• _Exercise_
Report each line of the data below in which "krvni" appears.

===============

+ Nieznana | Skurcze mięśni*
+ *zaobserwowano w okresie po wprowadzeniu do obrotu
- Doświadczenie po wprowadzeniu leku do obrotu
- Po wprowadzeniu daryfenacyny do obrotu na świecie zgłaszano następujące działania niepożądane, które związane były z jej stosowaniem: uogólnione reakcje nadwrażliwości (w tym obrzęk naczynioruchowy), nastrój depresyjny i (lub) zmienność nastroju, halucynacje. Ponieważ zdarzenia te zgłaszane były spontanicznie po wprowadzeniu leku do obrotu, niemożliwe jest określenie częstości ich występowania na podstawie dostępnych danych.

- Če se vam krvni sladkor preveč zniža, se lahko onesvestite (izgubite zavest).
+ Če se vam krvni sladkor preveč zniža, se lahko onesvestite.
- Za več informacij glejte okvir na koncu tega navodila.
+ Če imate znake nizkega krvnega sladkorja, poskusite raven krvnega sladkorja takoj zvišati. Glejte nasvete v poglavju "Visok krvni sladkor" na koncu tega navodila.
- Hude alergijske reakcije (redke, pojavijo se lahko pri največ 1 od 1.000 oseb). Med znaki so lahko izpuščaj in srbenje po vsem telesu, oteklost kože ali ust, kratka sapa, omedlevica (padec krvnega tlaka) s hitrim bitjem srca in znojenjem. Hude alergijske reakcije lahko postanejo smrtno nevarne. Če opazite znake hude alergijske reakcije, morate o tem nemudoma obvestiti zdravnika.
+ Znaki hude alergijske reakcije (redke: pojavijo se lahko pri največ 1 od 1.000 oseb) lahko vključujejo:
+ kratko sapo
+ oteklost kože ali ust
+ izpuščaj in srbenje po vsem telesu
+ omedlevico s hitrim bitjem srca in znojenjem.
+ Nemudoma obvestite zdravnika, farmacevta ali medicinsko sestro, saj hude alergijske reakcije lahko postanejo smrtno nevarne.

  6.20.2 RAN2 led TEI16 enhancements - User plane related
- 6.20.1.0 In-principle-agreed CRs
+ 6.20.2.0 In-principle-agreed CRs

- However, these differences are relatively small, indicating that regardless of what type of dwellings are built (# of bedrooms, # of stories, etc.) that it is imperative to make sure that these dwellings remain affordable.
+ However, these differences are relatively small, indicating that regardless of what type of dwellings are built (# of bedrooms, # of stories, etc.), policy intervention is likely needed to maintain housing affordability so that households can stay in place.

===============

• _Written response_
- Če se vam krvni sladkor preveč zniža, se lahko onesvestite (izgubite zavest).
+ Če se vam krvni sladkor preveč zniža, se lahko onesvestite.
+ Če imate znake nizkega krvnega sladkorja, poskusite raven krvnega sladkorja takoj zvišati. Glejte nasvete v poglavju "Visok krvni sladkor" na koncu tega navodila.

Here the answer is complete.